(Extracted data entries)

━━━━━━

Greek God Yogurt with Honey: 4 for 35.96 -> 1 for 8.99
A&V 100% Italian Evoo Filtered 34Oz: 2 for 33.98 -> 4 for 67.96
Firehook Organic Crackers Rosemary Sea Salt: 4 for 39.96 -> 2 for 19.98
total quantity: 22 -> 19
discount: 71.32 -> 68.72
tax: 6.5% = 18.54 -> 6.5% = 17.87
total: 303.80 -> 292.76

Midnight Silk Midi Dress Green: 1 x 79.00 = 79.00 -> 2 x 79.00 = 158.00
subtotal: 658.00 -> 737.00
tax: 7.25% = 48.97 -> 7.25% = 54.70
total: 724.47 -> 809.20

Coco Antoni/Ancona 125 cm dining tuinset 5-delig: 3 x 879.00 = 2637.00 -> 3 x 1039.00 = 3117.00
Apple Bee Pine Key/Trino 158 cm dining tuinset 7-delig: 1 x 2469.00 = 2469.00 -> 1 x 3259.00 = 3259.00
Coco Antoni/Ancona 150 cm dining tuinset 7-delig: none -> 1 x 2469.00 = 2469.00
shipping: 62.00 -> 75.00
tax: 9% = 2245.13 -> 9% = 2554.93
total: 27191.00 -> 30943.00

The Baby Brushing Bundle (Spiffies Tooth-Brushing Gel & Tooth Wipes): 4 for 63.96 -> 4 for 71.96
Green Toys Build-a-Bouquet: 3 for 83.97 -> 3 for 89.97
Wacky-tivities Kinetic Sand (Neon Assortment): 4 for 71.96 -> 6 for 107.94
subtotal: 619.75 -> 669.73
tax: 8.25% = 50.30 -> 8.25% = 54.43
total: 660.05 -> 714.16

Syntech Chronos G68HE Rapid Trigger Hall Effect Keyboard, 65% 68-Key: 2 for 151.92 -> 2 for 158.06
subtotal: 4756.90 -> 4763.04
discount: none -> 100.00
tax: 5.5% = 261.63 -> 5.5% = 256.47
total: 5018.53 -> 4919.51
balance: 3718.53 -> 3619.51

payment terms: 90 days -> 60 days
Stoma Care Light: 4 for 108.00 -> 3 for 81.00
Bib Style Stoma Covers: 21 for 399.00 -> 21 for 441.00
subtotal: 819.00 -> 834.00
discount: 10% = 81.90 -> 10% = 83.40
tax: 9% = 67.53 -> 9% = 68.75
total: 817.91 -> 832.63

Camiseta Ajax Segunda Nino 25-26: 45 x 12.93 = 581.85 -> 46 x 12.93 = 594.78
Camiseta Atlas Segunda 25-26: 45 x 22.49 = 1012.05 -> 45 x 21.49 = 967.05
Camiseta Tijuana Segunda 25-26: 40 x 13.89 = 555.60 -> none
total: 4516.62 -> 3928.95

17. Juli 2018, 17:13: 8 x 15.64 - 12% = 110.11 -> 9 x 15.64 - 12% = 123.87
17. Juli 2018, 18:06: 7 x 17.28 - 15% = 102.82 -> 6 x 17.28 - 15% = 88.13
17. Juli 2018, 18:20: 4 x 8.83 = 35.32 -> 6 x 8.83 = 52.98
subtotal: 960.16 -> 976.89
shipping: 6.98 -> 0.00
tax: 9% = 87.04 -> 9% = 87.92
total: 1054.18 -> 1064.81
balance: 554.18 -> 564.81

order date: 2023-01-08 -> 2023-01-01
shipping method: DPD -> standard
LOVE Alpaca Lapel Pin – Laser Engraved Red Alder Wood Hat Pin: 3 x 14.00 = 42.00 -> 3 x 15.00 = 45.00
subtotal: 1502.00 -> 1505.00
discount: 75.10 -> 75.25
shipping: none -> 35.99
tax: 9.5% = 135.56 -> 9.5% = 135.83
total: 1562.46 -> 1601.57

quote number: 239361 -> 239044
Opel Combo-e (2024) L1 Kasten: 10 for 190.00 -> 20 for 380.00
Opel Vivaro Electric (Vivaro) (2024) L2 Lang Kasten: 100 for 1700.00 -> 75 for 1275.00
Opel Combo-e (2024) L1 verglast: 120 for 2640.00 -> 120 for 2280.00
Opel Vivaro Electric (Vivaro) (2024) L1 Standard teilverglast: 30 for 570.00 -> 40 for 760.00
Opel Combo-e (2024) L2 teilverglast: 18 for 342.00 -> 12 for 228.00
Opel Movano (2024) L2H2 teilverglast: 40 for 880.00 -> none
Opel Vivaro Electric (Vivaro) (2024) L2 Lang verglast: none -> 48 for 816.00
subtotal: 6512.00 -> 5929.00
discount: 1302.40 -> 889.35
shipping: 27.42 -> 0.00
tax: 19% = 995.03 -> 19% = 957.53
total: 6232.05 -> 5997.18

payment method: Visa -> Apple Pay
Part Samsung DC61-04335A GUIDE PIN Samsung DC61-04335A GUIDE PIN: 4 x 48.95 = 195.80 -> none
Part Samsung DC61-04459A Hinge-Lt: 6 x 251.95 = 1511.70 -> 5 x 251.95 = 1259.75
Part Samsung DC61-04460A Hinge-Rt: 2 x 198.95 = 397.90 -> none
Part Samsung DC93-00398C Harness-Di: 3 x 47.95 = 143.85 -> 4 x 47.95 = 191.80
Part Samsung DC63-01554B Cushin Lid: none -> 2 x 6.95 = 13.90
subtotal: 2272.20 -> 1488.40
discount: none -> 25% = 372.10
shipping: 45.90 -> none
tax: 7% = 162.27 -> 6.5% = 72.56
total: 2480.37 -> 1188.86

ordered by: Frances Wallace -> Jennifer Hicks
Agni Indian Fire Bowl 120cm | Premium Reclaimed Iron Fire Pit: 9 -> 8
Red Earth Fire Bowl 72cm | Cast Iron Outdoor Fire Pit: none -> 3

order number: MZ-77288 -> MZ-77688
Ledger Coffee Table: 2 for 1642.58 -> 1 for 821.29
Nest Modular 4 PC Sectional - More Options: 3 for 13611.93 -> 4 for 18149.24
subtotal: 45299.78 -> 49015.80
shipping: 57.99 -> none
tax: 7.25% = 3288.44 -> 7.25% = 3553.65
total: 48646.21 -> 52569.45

━━━━━━

* **WHAT IS BEING ASKED**
All lines from the beginning of the entries through the line marked "17. Juli 2018, 18:20: 4" are to be output exactly; nothing else belongs in the answer.

* **RESULT OF THIS EXERCISE**
Greek God Yogurt with Honey: 4 for 35.96 -> 1 for 8.99
A&V 100% Italian Evoo Filtered 34Oz: 2 for 33.98 -> 4 for 67.96
Firehook Organic Crackers Rosemary Sea Salt: 4 for 39.96 -> 2 for 19.98
total quantity: 22 -> 19
discount: 71.32 -> 68.72
tax: 6.5% = 18.54 -> 6.5% = 17.87
total: 303.80 -> 292.76

Midnight Silk Midi Dress Green: 1 x 79.00 = 79.00 -> 2 x 79.00 = 158.00
subtotal: 658.00 -> 737.00
tax: 7.25% = 48.97 -> 7.25% = 54.70
total: 724.47 -> 809.20

Coco Antoni/Ancona 125 cm dining tuinset 5-delig: 3 x 879.00 = 2637.00 -> 3 x 1039.00 = 3117.00
Apple Bee Pine Key/Trino 158 cm dining tuinset 7-delig: 1 x 2469.00 = 2469.00 -> 1 x 3259.00 = 3259.00
Coco Antoni/Ancona 150 cm dining tuinset 7-delig: none -> 1 x 2469.00 = 2469.00
shipping: 62.00 -> 75.00
tax: 9% = 2245.13 -> 9% = 2554.93
total: 27191.00 -> 30943.00

The Baby Brushing Bundle (Spiffies Tooth-Brushing Gel & Tooth Wipes): 4 for 63.96 -> 4 for 71.96
Green Toys Build-a-Bouquet: 3 for 83.97 -> 3 for 89.97
Wacky-tivities Kinetic Sand (Neon Assortment): 4 for 71.96 -> 6 for 107.94
subtotal: 619.75 -> 669.73
tax: 8.25% = 50.30 -> 8.25% = 54.43
total: 660.05 -> 714.16

Syntech Chronos G68HE Rapid Trigger Hall Effect Keyboard, 65% 68-Key: 2 for 151.92 -> 2 for 158.06
subtotal: 4756.90 -> 4763.04
discount: none -> 100.00
tax: 5.5% = 261.63 -> 5.5% = 256.47
total: 5018.53 -> 4919.51
balance: 3718.53 -> 3619.51

payment terms: 90 days -> 60 days
Stoma Care Light: 4 for 108.00 -> 3 for 81.00
Bib Style Stoma Covers: 21 for 399.00 -> 21 for 441.00
subtotal: 819.00 -> 834.00
discount: 10% = 81.90 -> 10% = 83.40
tax: 9% = 67.53 -> 9% = 68.75
total: 817.91 -> 832.63

Camiseta Ajax Segunda Nino 25-26: 45 x 12.93 = 581.85 -> 46 x 12.93 = 594.78
Camiseta Atlas Segunda 25-26: 45 x 22.49 = 1012.05 -> 45 x 21.49 = 967.05
Camiseta Tijuana Segunda 25-26: 40 x 13.89 = 555.60 -> none
total: 4516.62 -> 3928.95

17. Juli 2018, 17:13: 8 x 15.64 - 12% = 110.11 -> 9 x 15.64 - 12% = 123.87
17. Juli 2018, 18:06: 7 x 17.28 - 15% = 102.82 -> 6 x 17.28 - 15% = 88.13
17. Juli 2018, 18:20: 4 x 8.83 = 35.32 -> 6 x 8.83 = 52.98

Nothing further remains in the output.